Task :: The output should be the line containing "Grand total | %CPU: 416.5 -> 416.4" and every later line of the records, exactly as written, and nothing else.

The data ::
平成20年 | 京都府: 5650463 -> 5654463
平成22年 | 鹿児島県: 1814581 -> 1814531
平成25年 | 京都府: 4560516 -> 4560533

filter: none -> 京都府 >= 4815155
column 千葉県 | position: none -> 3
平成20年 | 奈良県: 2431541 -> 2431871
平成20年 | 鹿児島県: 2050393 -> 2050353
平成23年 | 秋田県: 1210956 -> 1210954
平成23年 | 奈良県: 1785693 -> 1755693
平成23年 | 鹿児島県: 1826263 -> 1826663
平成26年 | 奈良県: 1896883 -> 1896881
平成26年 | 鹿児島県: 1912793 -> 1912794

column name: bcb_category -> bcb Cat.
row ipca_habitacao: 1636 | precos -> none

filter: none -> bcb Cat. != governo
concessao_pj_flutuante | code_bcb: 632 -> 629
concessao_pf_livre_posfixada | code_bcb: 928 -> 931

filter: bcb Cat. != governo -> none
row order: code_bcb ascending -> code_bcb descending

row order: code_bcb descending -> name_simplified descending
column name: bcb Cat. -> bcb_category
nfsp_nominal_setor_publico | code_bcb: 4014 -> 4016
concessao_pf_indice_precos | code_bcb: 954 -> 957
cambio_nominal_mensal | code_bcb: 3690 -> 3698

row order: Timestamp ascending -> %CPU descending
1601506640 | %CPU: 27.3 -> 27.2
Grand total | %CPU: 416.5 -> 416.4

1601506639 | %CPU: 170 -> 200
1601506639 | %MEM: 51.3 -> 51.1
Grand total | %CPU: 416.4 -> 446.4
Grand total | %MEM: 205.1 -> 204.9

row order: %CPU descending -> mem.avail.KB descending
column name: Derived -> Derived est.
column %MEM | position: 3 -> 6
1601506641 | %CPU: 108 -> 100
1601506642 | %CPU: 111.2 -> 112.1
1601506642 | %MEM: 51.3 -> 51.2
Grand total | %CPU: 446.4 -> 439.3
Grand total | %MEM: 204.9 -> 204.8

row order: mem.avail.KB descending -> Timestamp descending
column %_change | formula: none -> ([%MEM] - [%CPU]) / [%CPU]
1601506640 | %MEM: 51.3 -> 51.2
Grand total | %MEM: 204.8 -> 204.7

Response to the exercise ::
Grand total | %CPU: 416.5 -> 416.4

1601506639 | %CPU: 170 -> 200
1601506639 | %MEM: 51.3 -> 51.1
Grand total | %CPU: 416.4 -> 446.4
Grand total | %MEM: 205.1 -> 204.9

row order: %CPU descending -> mem.avail.KB descending
column name: Derived -> Derived est.
column %MEM | position: 3 -> 6
1601506641 | %CPU: 108 -> 100
1601506642 | %CPU: 111.2 -> 112.1
1601506642 | %MEM: 51.3 -> 51.2
Grand total | %CPU: 446.4 -> 439.3
Grand total | %MEM: 204.9 -> 204.8

row order: mem.avail.KB descending -> Timestamp descending
column %_change | formula: none -> ([%MEM] - [%CPU]) / [%CPU]
1601506640 | %MEM: 51.3 -> 51.2
Grand total | %MEM: 204.8 -> 204.7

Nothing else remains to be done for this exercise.